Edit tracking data
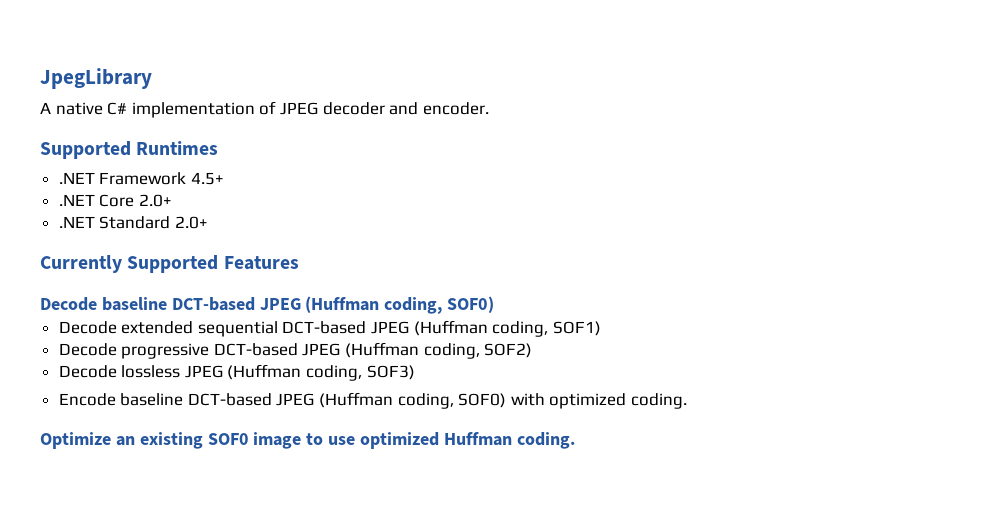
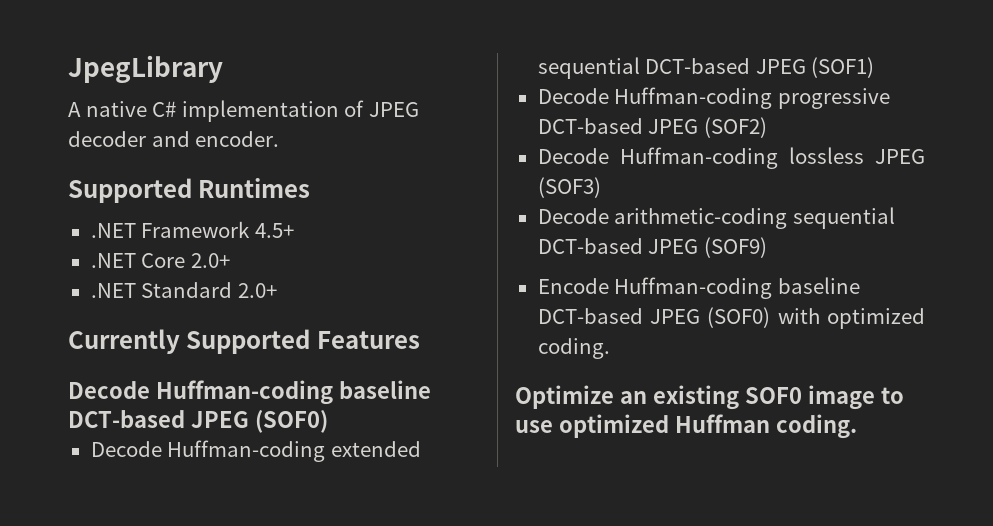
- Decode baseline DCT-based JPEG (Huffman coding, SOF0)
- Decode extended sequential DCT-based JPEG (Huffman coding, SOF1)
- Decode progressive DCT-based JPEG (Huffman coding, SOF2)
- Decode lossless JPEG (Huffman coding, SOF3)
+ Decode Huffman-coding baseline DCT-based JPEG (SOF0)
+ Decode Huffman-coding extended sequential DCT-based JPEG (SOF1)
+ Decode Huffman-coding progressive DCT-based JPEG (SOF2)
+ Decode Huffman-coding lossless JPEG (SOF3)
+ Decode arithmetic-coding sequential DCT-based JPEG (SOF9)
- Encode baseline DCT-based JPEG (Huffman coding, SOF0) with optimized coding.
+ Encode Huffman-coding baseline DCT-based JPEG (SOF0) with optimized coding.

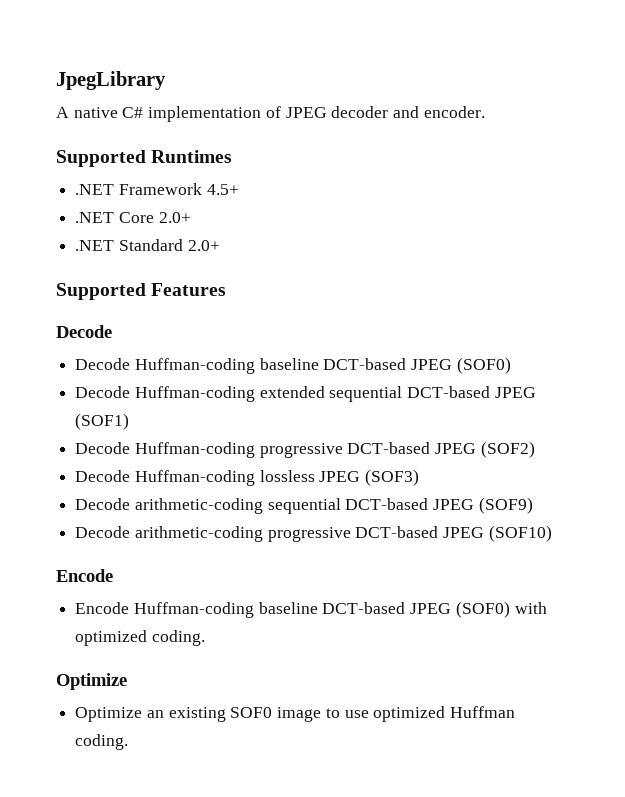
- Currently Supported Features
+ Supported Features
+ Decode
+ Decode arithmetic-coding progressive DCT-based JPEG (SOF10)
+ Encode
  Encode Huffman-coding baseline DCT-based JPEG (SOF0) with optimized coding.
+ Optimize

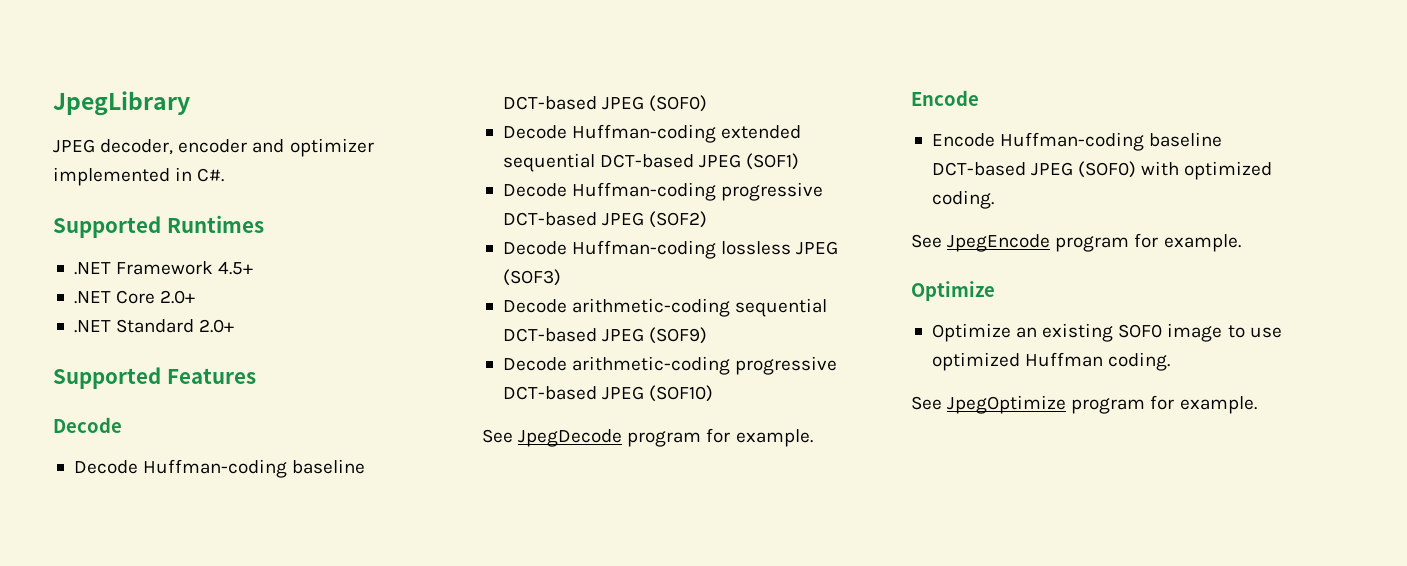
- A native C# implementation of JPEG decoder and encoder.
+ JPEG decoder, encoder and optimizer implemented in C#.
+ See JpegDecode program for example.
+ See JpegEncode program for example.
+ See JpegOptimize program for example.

> [TASK GOAL]:
Could you restate each record word for word, keeping the pictures out?

> [ANSWER SECTION]:
- Decode baseline DCT-based JPEG (Huffman coding, SOF0)
- Decode extended sequential DCT-based JPEG (Huffman coding, SOF1)
- Decode progressive DCT-based JPEG (Huffman coding, SOF2)
- Decode lossless JPEG (Huffman coding, SOF3)
+ Decode Huffman-coding baseline DCT-based JPEG (SOF0)
+ Decode Huffman-coding extended sequential DCT-based JPEG (SOF1)
+ Decode Huffman-coding progressive DCT-based JPEG (SOF2)
+ Decode Huffman-coding lossless JPEG (SOF3)
+ Decode arithmetic-coding sequential DCT-based JPEG (SOF9)
- Encode baseline DCT-based JPEG (Huffman coding, SOF0) with optimized coding.
+ Encode Huffman-coding baseline DCT-based JPEG (SOF0) with optimized coding.

- Currently Supported Features
+ Supported Features
+ Decode
+ Decode arithmetic-coding progressive DCT-based JPEG (SOF10)
+ Encode
  Encode Huffman-coding baseline DCT-based JPEG (SOF0) with optimized coding.
+ Optimize

- A native C# implementation of JPEG decoder and encoder.
+ JPEG decoder, encoder and optimizer implemented in C#.
+ See JpegDecode program for example.
+ See JpegEncode program for example.
+ See JpegOptimize program for example.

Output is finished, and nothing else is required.